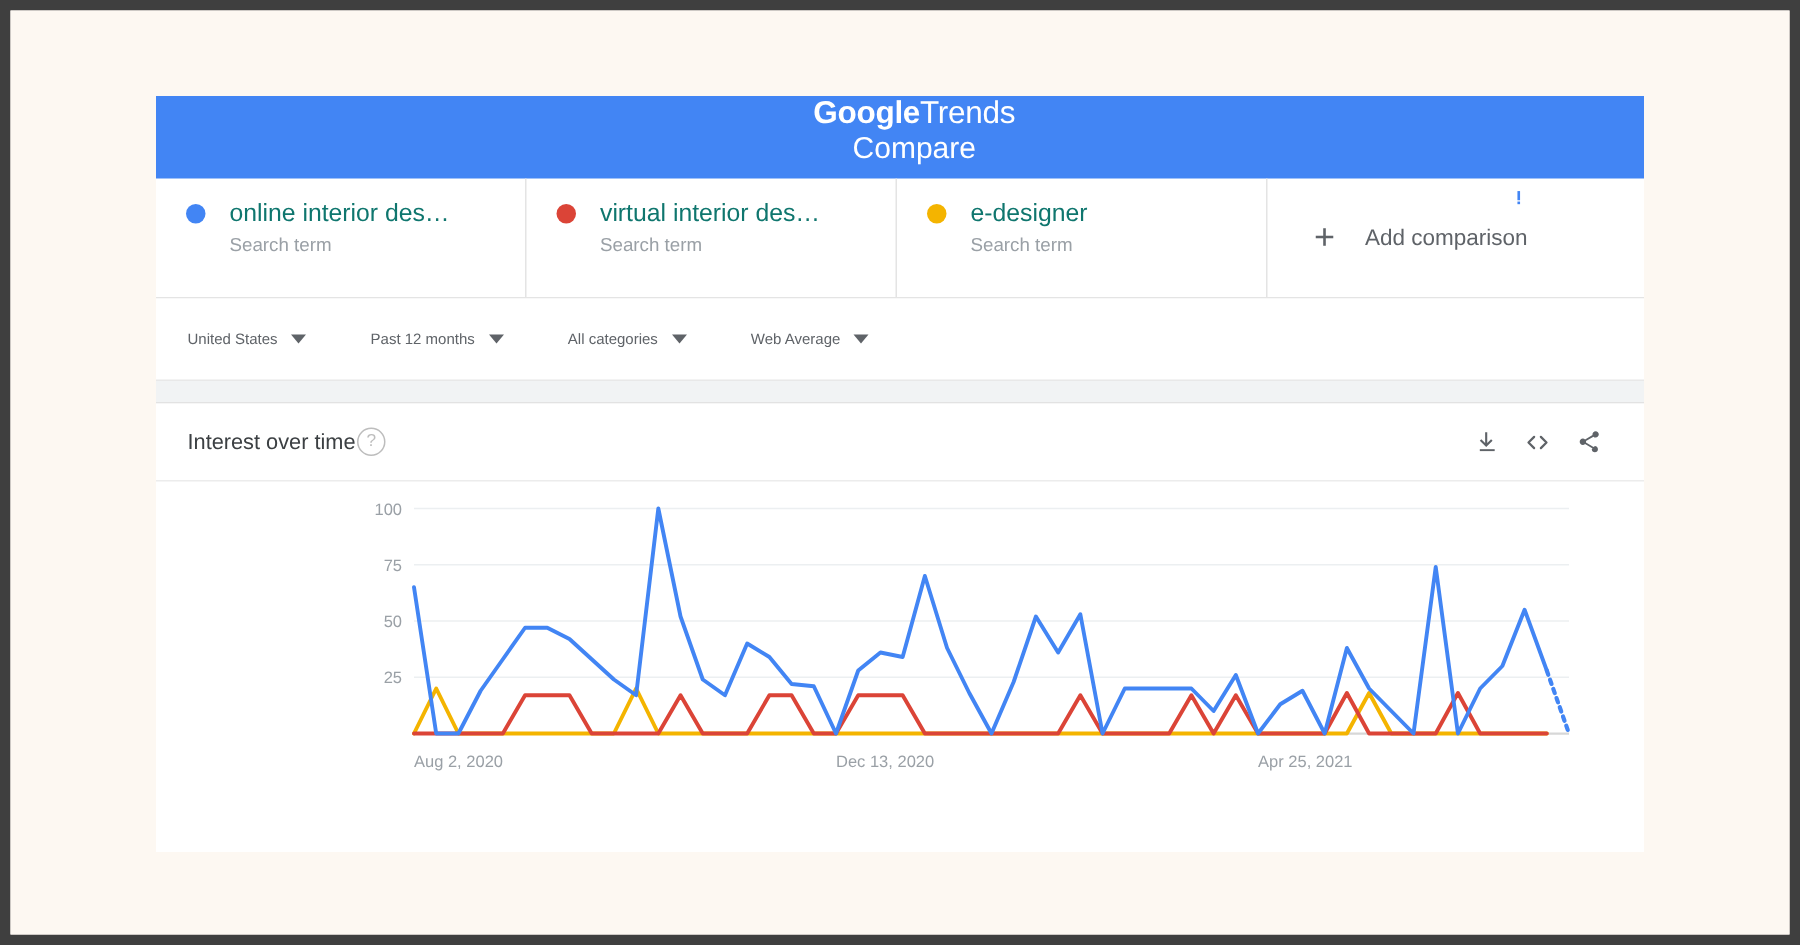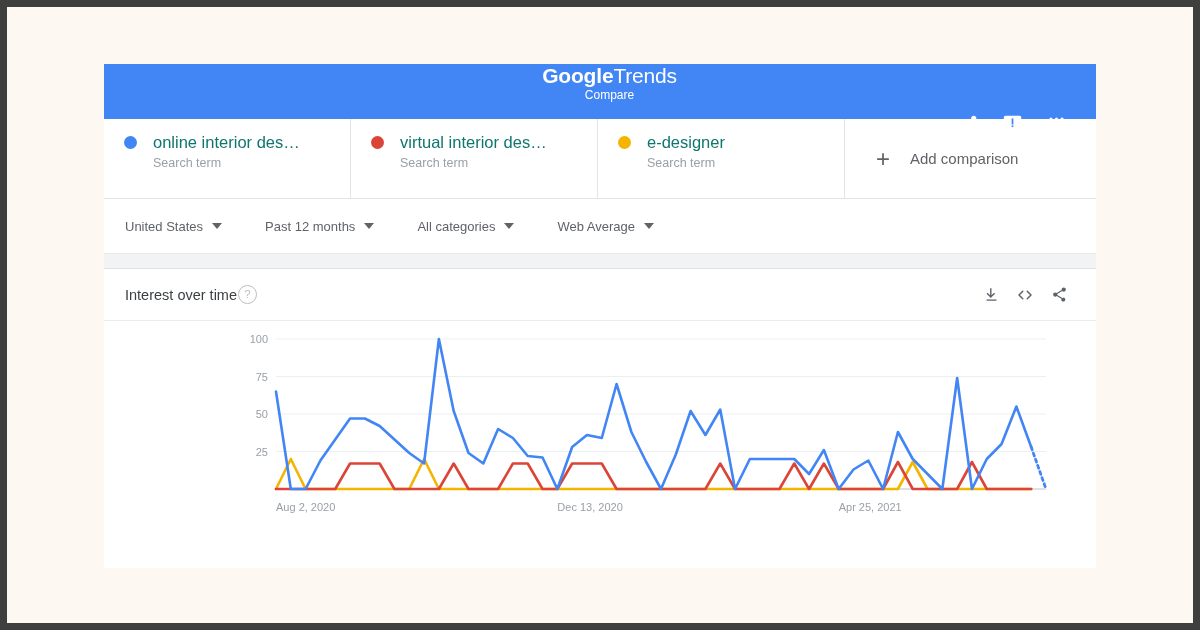--- a/index.html
+++ b/index.html
@@ -62,7 +62,7 @@
     margin: 0 19px 0 22px;
   }
   .compare-label {
-    font-size: 12px;
+    font-size: 20px;
     color: #ffffff;
   }
   .top-bar-actions {

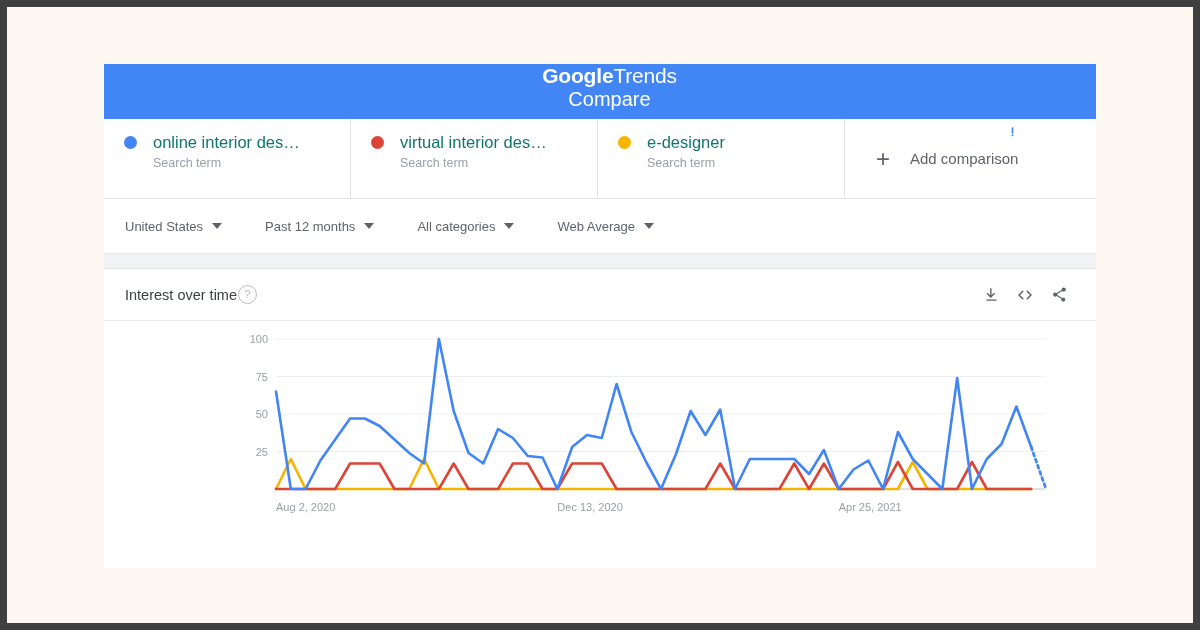--- a/index.html
+++ b/index.html
@@ -151,7 +151,7 @@
     cursor: pointer;
   }
   .filter-label {
-    font-size: 13px;
+    font-size: 10px;
     color: #5f6368;
     margin-right: 9px;
   }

- What you will do
Find how many lines in the entries above have the string "font" and report only that number.

- Solution
4